[Opening Available data section]

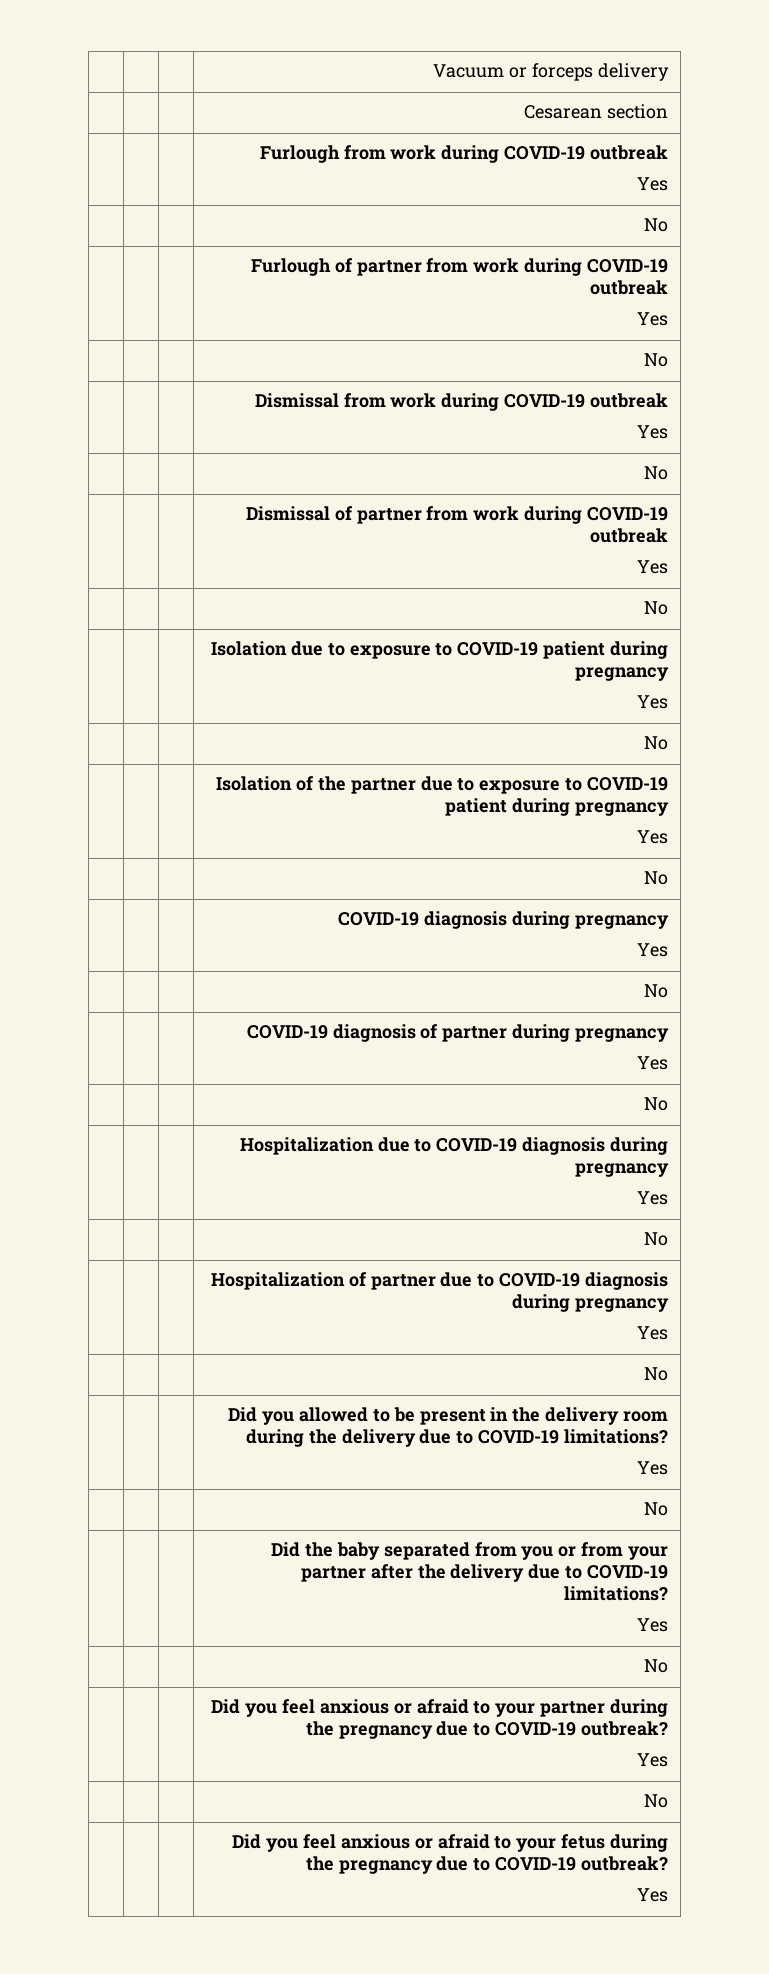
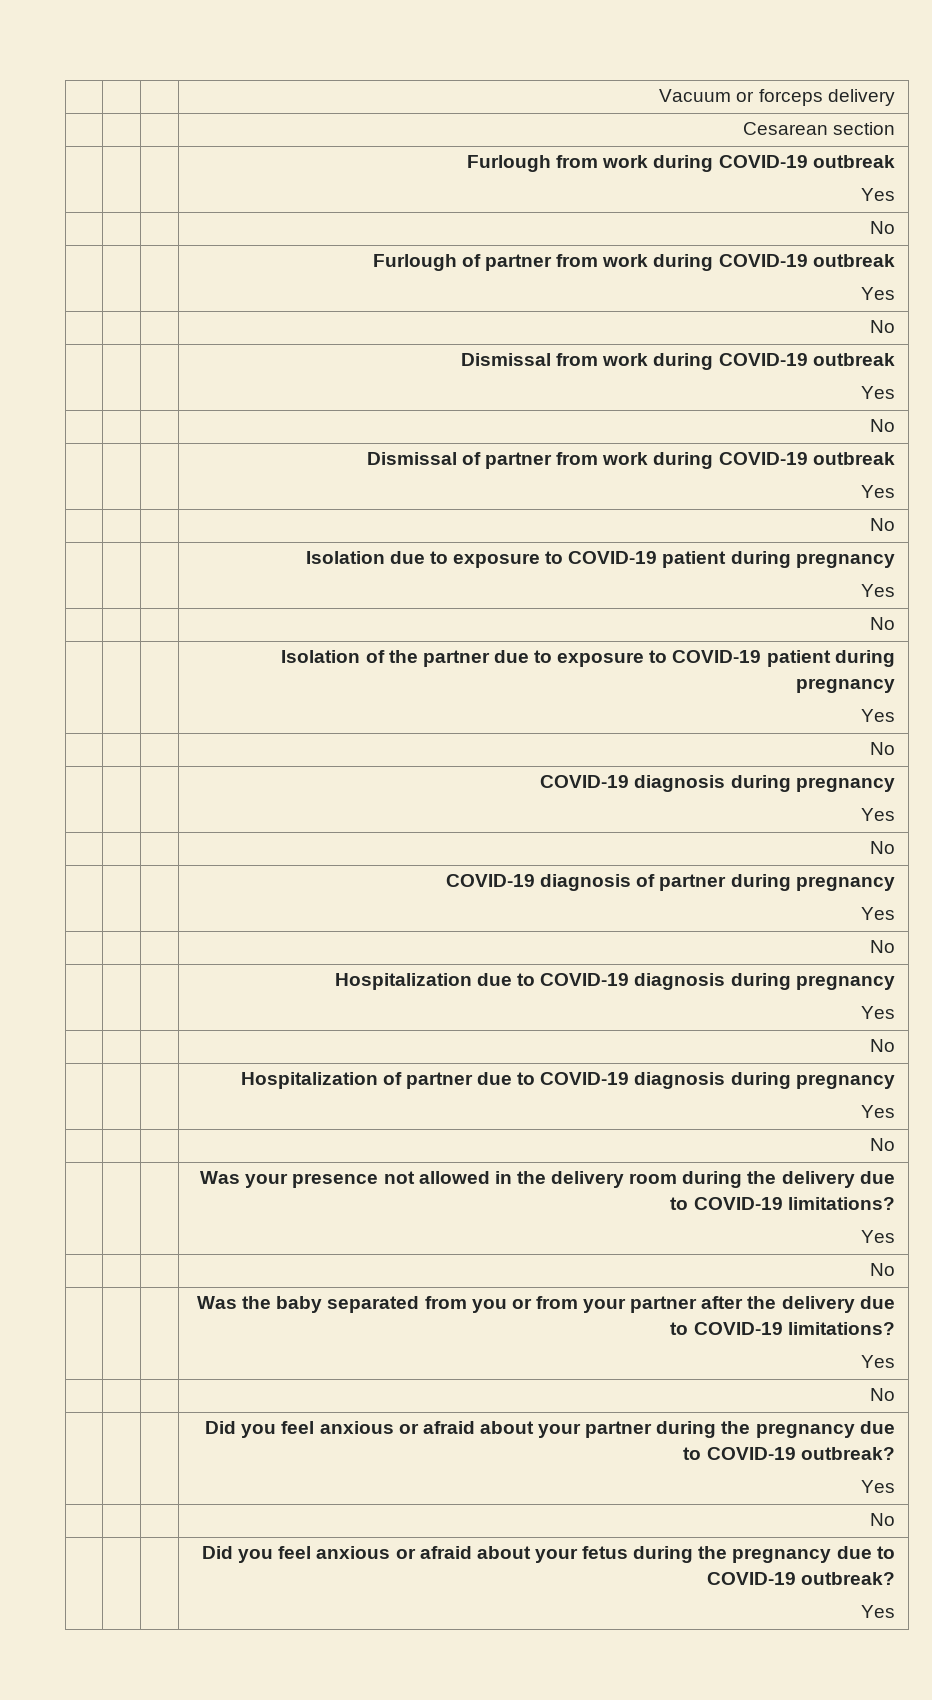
- | | | Did you allowed to be present in the delivery room during the delivery due to COVID-19 limitations?
+ | | | Was your presence not allowed in the delivery room during the delivery due to COVID-19 limitations?
- | | | Did the baby separated from you or from your partner after the delivery due to COVID-19 limitations?
+ | | | Was the baby separated from you or from your partner after the delivery due to COVID-19 limitations?
- | | | Did you feel anxious or afraid to your partner during the pregnancy due to COVID-19 outbreak?
+ | | | Did you feel anxious or afraid about your partner during the pregnancy due to COVID-19 outbreak?
- | | | Did you feel anxious or afraid to your fetus during the pregnancy due to COVID-19 outbreak?
+ | | | Did you feel anxious or afraid about your fetus during the pregnancy due to COVID-19 outbreak?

[Closing Available data section]

> Task details
All records above should be duplicated exactly, with the pictures omitted.

> Written response
- | | | Did you allowed to be present in the delivery room during the delivery due to COVID-19 limitations?
+ | | | Was your presence not allowed in the delivery room during the delivery due to COVID-19 limitations?
- | | | Did the baby separated from you or from your partner after the delivery due to COVID-19 limitations?
+ | | | Was the baby separated from you or from your partner after the delivery due to COVID-19 limitations?
- | | | Did you feel anxious or afraid to your partner during the pregnancy due to COVID-19 outbreak?
+ | | | Did you feel anxious or afraid about your partner during the pregnancy due to COVID-19 outbreak?
- | | | Did you feel anxious or afraid to your fetus during the pregnancy due to COVID-19 outbreak?
+ | | | Did you feel anxious or afraid about your fetus during the pregnancy due to COVID-19 outbreak?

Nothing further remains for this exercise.